A series of bitmaps are used to track free blocks separately for inodes and file data.

Inode arrays contain important file metadata.

There may be backup superblocks scattered around the disk.

For all these reasons and more*, some part of the disk is unavailable to store actual file data.

* many modern filesystems reserve about 10% of data blocks as "wiggle room" to optimize file locality.

Reliability and Consistency

Consistency

Our primary measure of reliability will be consistency.

Consistency: Does my data agree with...itself?

You might argue that this is a pretty low bar to meet.

You'd be right!

There's a lot of work out there for guaranteeing the "correctness" of a file system after a "failure", for many different values of correctness and failure.

But if we can't even guarantee the data agrees with itself, we have no hope of getting more general correctness.

Consistency

How can data structures disagree?

append(file, buf, 4096)

?

What changes do we need to make to the filesystem to service this syscall?

We need to make 3 writes:

  • Add the new data block
  • Update the inode
  • Update the data bitmap

Consistency

append(file, buf, 4096)

Block size is 4KB

With luck, this all works out!

What if only a single write succeeds?

  • Add the new data block
  • Update the inode
  • Update the data bitmap

Which Write Succeeds?

Bitmap

Inode

Data

Data Block Write Succeeds

What's the final state of the filesystem?

 

  • Data has been written to the new data block.
    • But the data block bitmap says the block isn't in use
    • The inode doesn't point to the new block
  • Since there's no way to access this new block, it's as if the write never happened--we just overwrote garbage with more garbage.
     

Remember: we can't tell whether the data block is in use by looking at it.
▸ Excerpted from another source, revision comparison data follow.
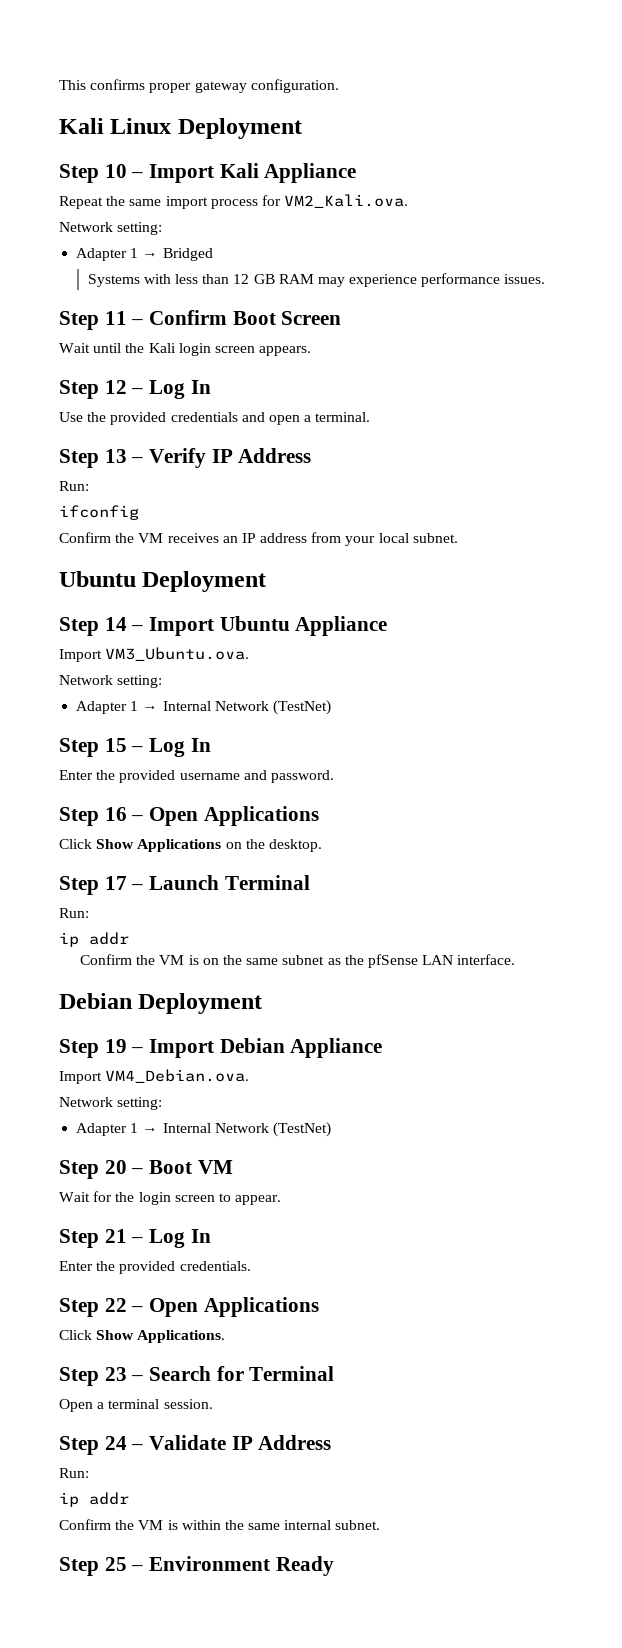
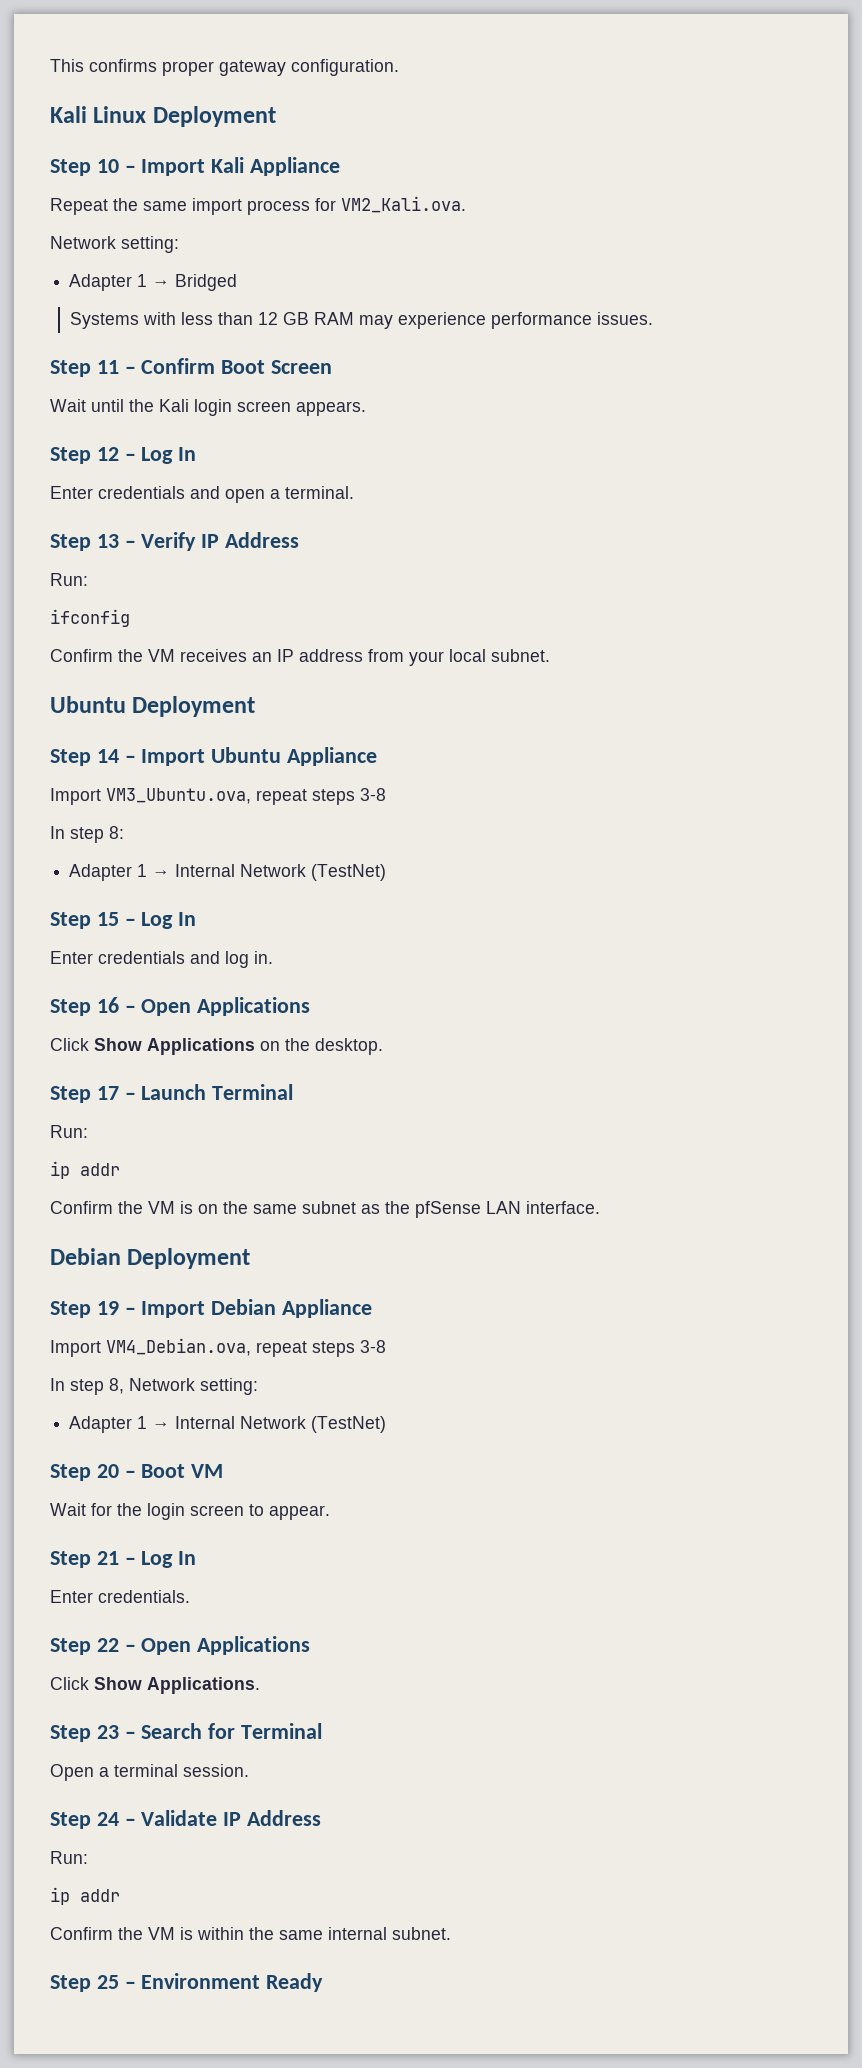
- Use the provided credentials and open a terminal.
+ Enter credentials and open a terminal.
- Import VM3_Ubuntu.ova.
- Network setting:
+ Import VM3_Ubuntu.ova, repeat steps 3-8
+ In step 8:
- Enter the provided username and password.
+ Enter credentials and log in.
- Import VM4_Debian.ova.
- Network setting:
+ Import VM4_Debian.ova, repeat steps 3-8
+ In step 8, Network setting:
- Enter the provided credentials.
+ Enter credentials.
What if that file was deleted, but it's data stayed in place? Or what if that was used as scratch space and the data is no longer valid?

 

The only way to tell whether a disk block is used is by examining the bitmaps.

 

When examining the filesystem, we don't get to see the colors.

Inode Write Succeeds

What's the final state of the filesystem?

 

  • There's a pointer in the inode, but following it just leads us to garbage.
  • The data bitmap says that block 5 is free, but the inode says that block 5 is used. FILESYSTEM INCONSISTENCY. This must be reconciled.

Data Bitmap Write Succeeds

What's the final state of the filesystem? 

 

  • The data block is marked as allocated, but it just contains junk.
  • Data bitmap claims block is in use, but no inode points to it. FILESYSTEM INCONSISTENCY. We need to find out which file uses the data block...but we can't!

So...write the data block first?

What if two writes succeed?

Inode and bitmap updates succeed

  • Filesystem is consistent, but data has not been written.
  • Reading new block returns garbage. Not consistency issue, but not good.

Inode and data block updates succeed

  • Inode points to written data, but data bitmap does not record the block as used
  • Filesystem inconsistency, must be repaired

Data bitmap and data block updates succeed

  • Data bitmap marks block as used,
  • Filesystem inconsistency, must be repaired

The case where a single write failure does not cause inconsistencies is exactly the case that does cause inconsistencies in the two-block case!

TL;DR We can't win. No matter what order we choose to write, there can be a failure that causes inconsistency

But wait, it gets worse!

When appending to a file, there is no sequence of updates that can prevent inconsistencies in all cases.

Instapoll

A user requests a read of the file "/home/user2/test.txt". What is the minimum number of hardware disk accesses that are needed to service this request?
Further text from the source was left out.